> _SOURCE MATERIAL_:
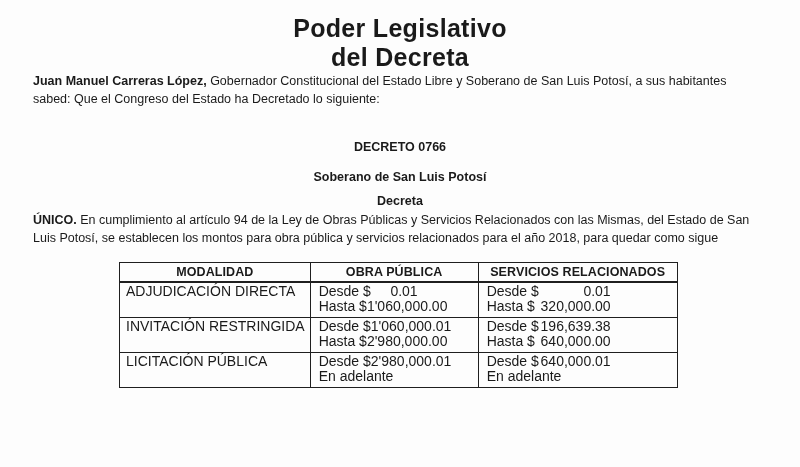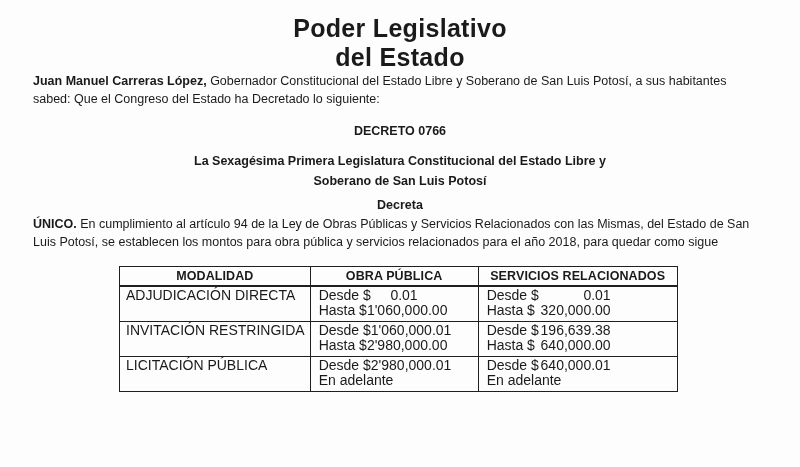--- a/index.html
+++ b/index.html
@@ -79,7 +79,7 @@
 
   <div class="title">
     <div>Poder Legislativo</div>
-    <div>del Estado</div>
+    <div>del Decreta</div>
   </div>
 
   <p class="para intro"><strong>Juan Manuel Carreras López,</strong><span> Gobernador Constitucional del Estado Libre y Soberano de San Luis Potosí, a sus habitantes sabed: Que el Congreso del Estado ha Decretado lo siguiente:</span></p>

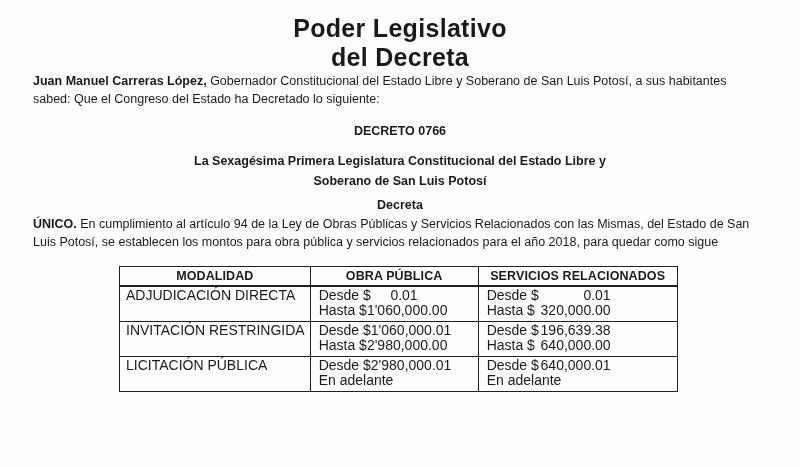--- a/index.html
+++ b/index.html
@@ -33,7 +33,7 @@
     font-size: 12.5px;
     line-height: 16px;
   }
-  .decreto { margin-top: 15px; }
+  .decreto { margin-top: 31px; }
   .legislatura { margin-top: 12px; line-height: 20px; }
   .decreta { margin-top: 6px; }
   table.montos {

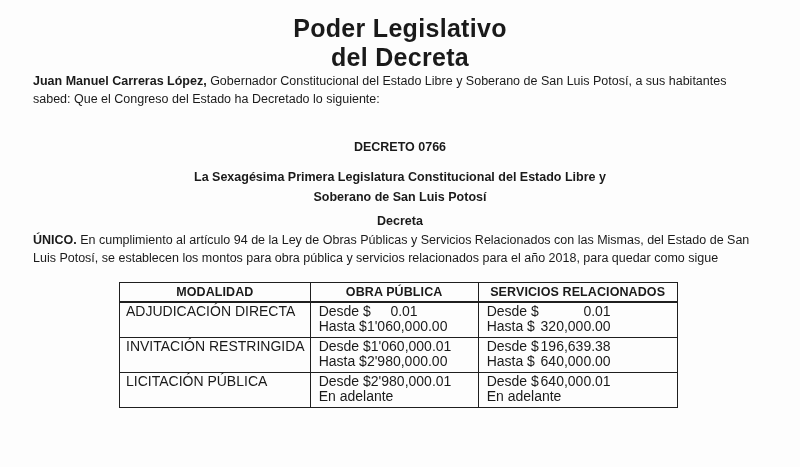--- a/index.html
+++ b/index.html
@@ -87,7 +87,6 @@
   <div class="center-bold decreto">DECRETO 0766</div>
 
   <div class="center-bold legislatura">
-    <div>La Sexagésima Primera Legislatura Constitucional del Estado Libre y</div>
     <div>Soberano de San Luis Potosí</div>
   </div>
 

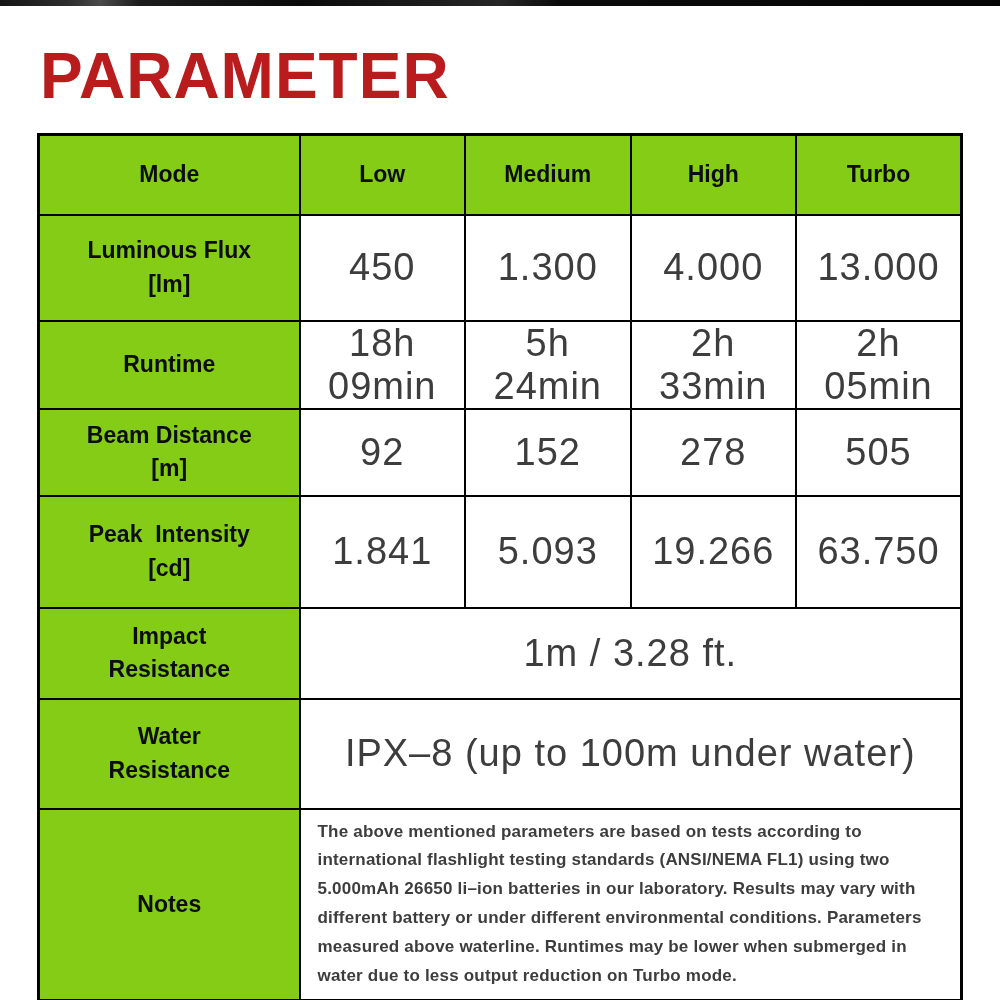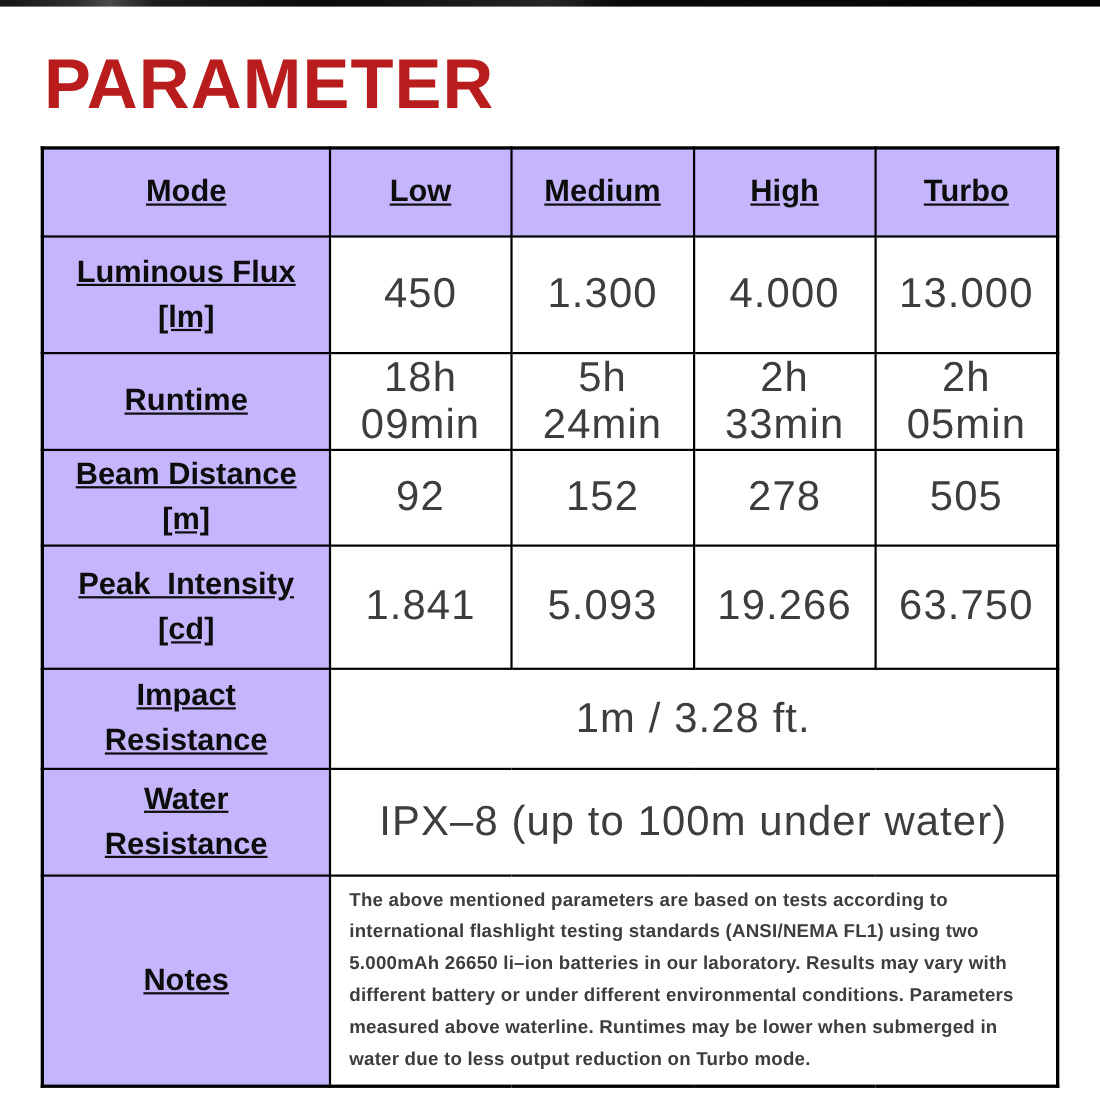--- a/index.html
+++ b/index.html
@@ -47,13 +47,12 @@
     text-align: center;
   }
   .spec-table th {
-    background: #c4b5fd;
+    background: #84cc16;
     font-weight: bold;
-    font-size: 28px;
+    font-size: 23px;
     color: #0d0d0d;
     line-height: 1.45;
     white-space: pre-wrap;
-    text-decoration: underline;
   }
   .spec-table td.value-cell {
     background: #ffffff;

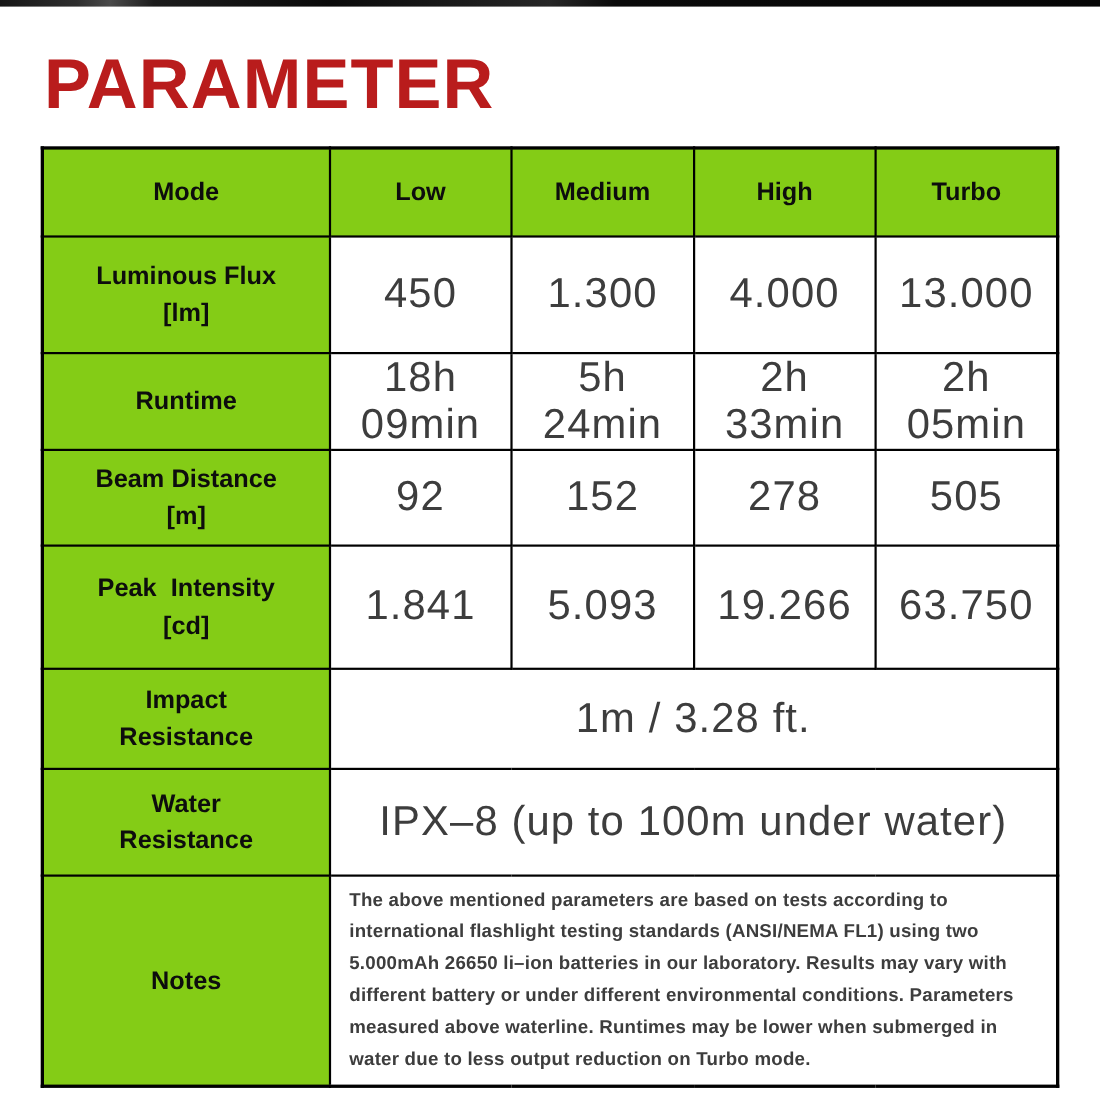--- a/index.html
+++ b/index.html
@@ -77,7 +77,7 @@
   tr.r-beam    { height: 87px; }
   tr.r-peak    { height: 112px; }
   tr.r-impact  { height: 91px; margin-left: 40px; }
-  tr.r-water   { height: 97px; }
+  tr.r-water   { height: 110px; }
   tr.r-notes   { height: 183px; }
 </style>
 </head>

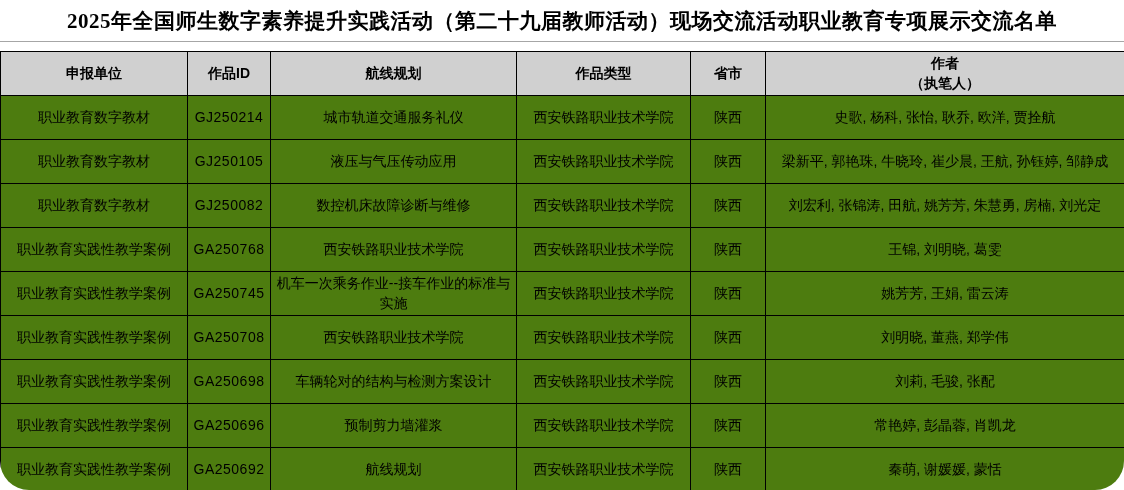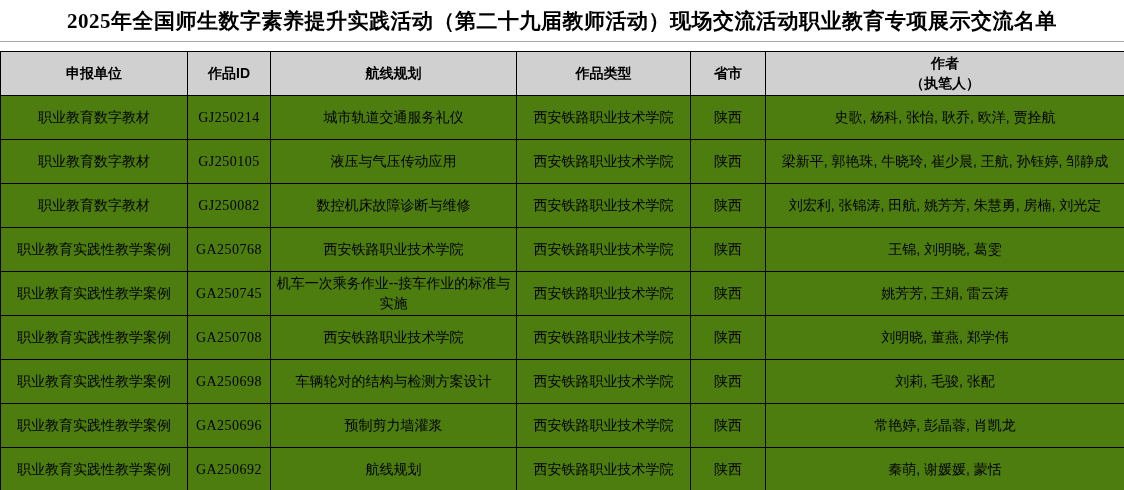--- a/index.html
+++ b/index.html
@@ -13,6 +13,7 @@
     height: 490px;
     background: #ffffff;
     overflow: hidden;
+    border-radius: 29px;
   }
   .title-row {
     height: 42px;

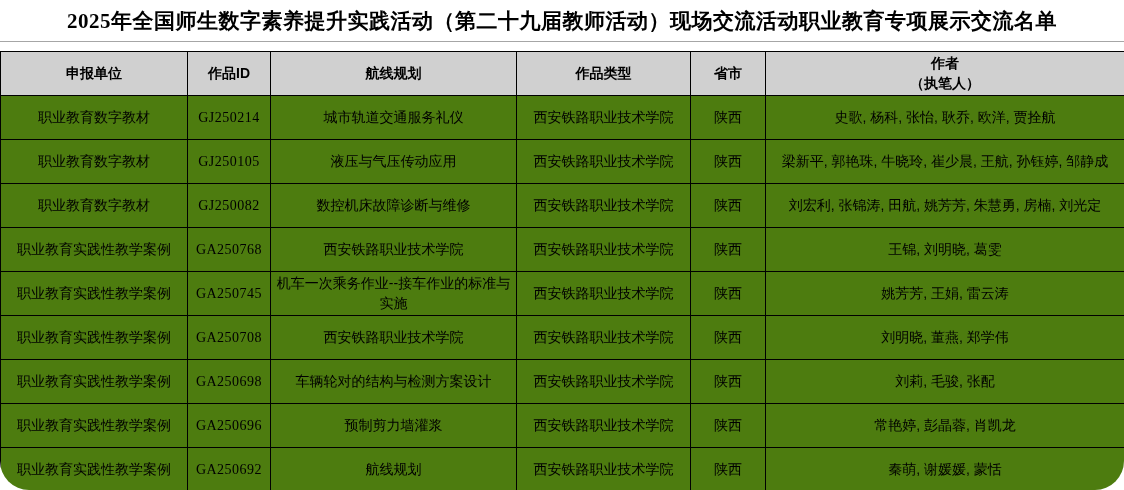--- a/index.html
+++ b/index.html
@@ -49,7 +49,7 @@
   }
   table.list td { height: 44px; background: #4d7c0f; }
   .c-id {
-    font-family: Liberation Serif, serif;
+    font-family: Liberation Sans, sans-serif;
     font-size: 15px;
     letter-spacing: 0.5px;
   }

> _TRY IT_: Among the lines of the preceding listing, tally those that include "table"; reply with the number alone.

> _YOUR SOLUTION_: 4